9. The multi-substrate painting swirl stick according to any one of claims 1 to 6, characterized in that: The additive is at least one of the following: additives and defoamers.
10. A method for preparing a multi-substrate painting swirl stick, characterized in that: Includes the following steps (1) Preparation of intermediate slurry Take a portion of deionized water, add binder, additives, filler and silica, disperse at high speed and then transfer to a sand mill for grinding three times to obtain an intermediate slurry with an average particle size of nanoscale, uniform distribution and no agglomeration. (2) Saponification reaction A. Take a portion of deionized water and dissolve sodium hydroxide at room temperature to prepare an aqueous solution of sodium hydroxide; B. Heat the remaining deionized water to 80-90℃, add stearic acid and myristic acid, and keep warm while stirring until they are completely dissolved.
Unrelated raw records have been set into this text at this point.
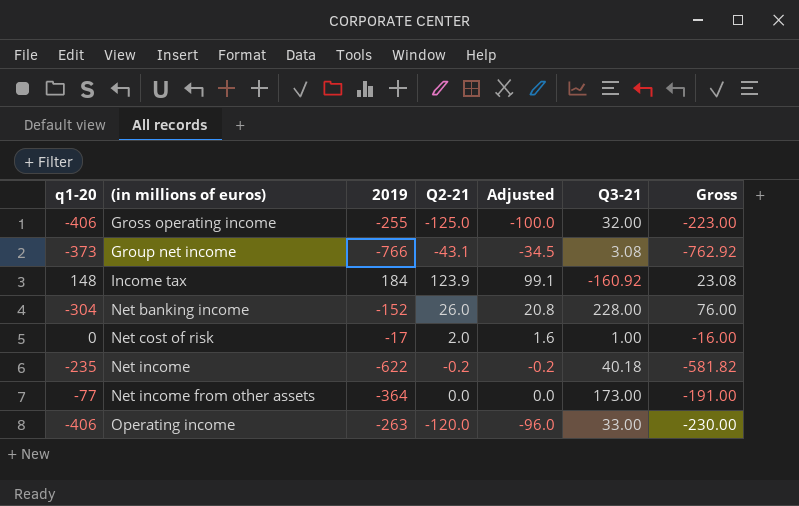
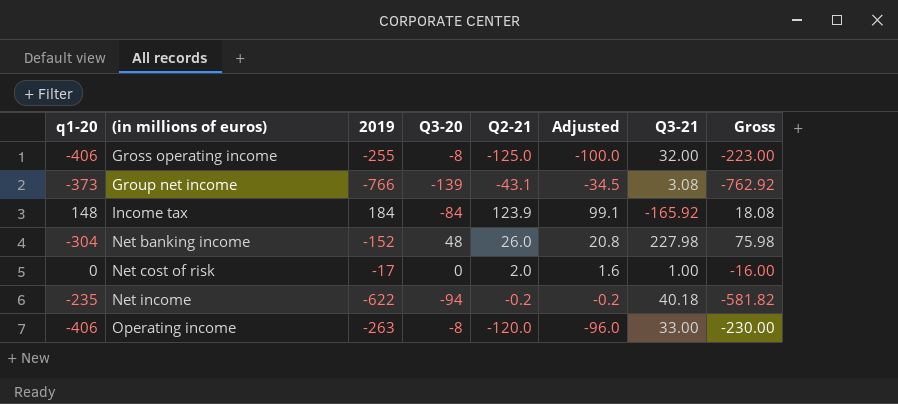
column Q3-20 | position: none -> 4
row Net income from other assets: -77 | -364 | 0.0 | 0.0 | 173.00 | -191.00 -> none
Income tax | Q3-21: -160.92 -> -165.92
Income tax | Gross: 23.08 -> 18.08
Net banking income | Q3-21: 228.00 -> 227.98
Net banking income | Gross: 76.00 -> 75.98

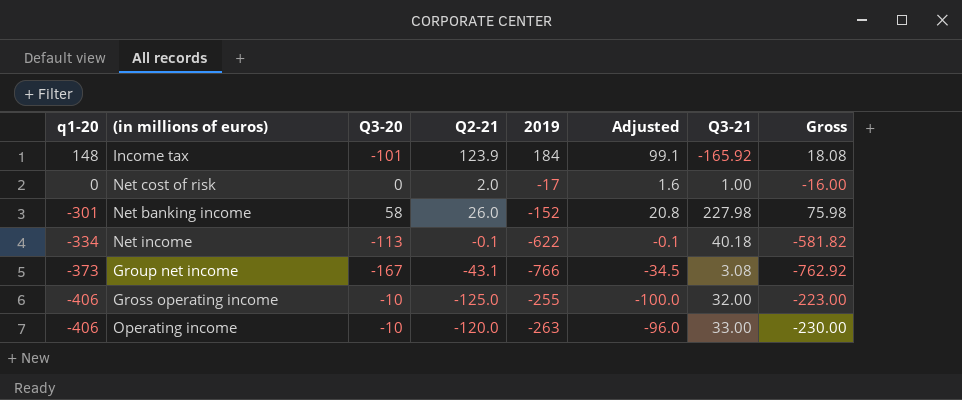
row order: (in millions of euros) ascending -> q1-20 descending
column 2019 | position: 3 -> 5
Income tax | Q3-20: -84 -> -101
Net banking income | q1-20: -304 -> -301
Net banking income | Q3-20: 48 -> 58
Net income | q1-20: -235 -> -334
Net income | Q3-20: -94 -> -113
Net income | Q2-21: -0.2 -> -0.1
Net income | Adjusted: -0.2 -> -0.1
Group net income | Q3-20: -139 -> -167
Gross operating income | Q3-20: -8 -> -10
Operating income | Q3-20: -8 -> -10

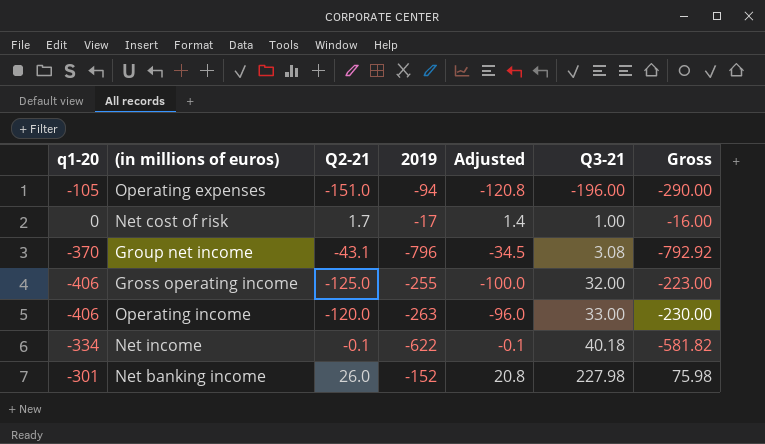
row order: q1-20 descending -> Q3-21 ascending
column Q3-20 | position: 3 -> none
row Income tax: 148 | -101 | 123.9 | 184 | 99.1 | -165.92 | 18.08 -> none
row Operating expenses: none -> -105 | -151.0 | -94 | -120.8 | -196.00 | -290.00
Net cost of risk | Q2-21: 2.0 -> 1.7
Net cost of risk | Adjusted: 1.6 -> 1.4
Group net income | q1-20: -373 -> -370
Group net income | 2019: -766 -> -796
Group net income | Gross: -762.92 -> -792.92

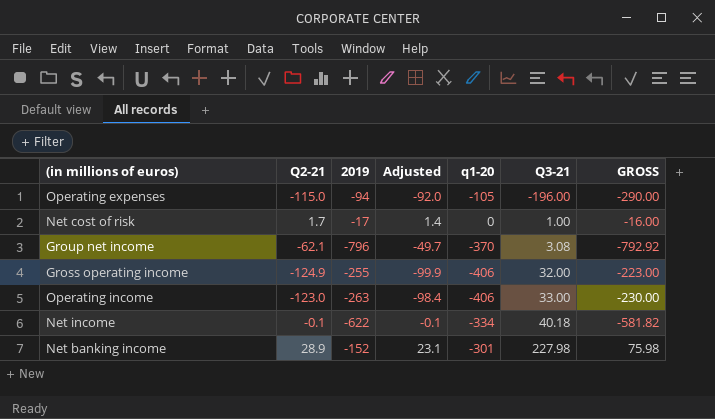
column q1-20 | position: 1 -> 5
column name: Gross -> GROSS
Operating expenses | Q2-21: -151.0 -> -115.0
Operating expenses | Adjusted: -120.8 -> -92.0
Group net income | Q2-21: -43.1 -> -62.1
Group net income | Adjusted: -34.5 -> -49.7
Gross operating income | Q2-21: -125.0 -> -124.9
Gross operating income | Adjusted: -100.0 -> -99.9
Operating income | Q2-21: -120.0 -> -123.0
Operating income | Adjusted: -96.0 -> -98.4
Net banking income | Q2-21: 26.0 -> 28.9
Net banking income | Adjusted: 20.8 -> 23.1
C. While stirring continuously, slowly add the sodium hydroxide aqueous solution prepared in step A to the solution obtained in step B to carry out the saponification reaction; (3) Mixing Cool the saponification reaction product obtained in step (2) to 60-70°C, add potassium stearate, color paste and intermediate slurry obtained in step (1), and continue stirring until a uniform mixture is obtained. (4) Molding The uniform mixture obtained in step (3) is poured into a mold at 60-70℃ while still hot, and then cooled and solidified to obtain the multi-substrate painting swirl stick.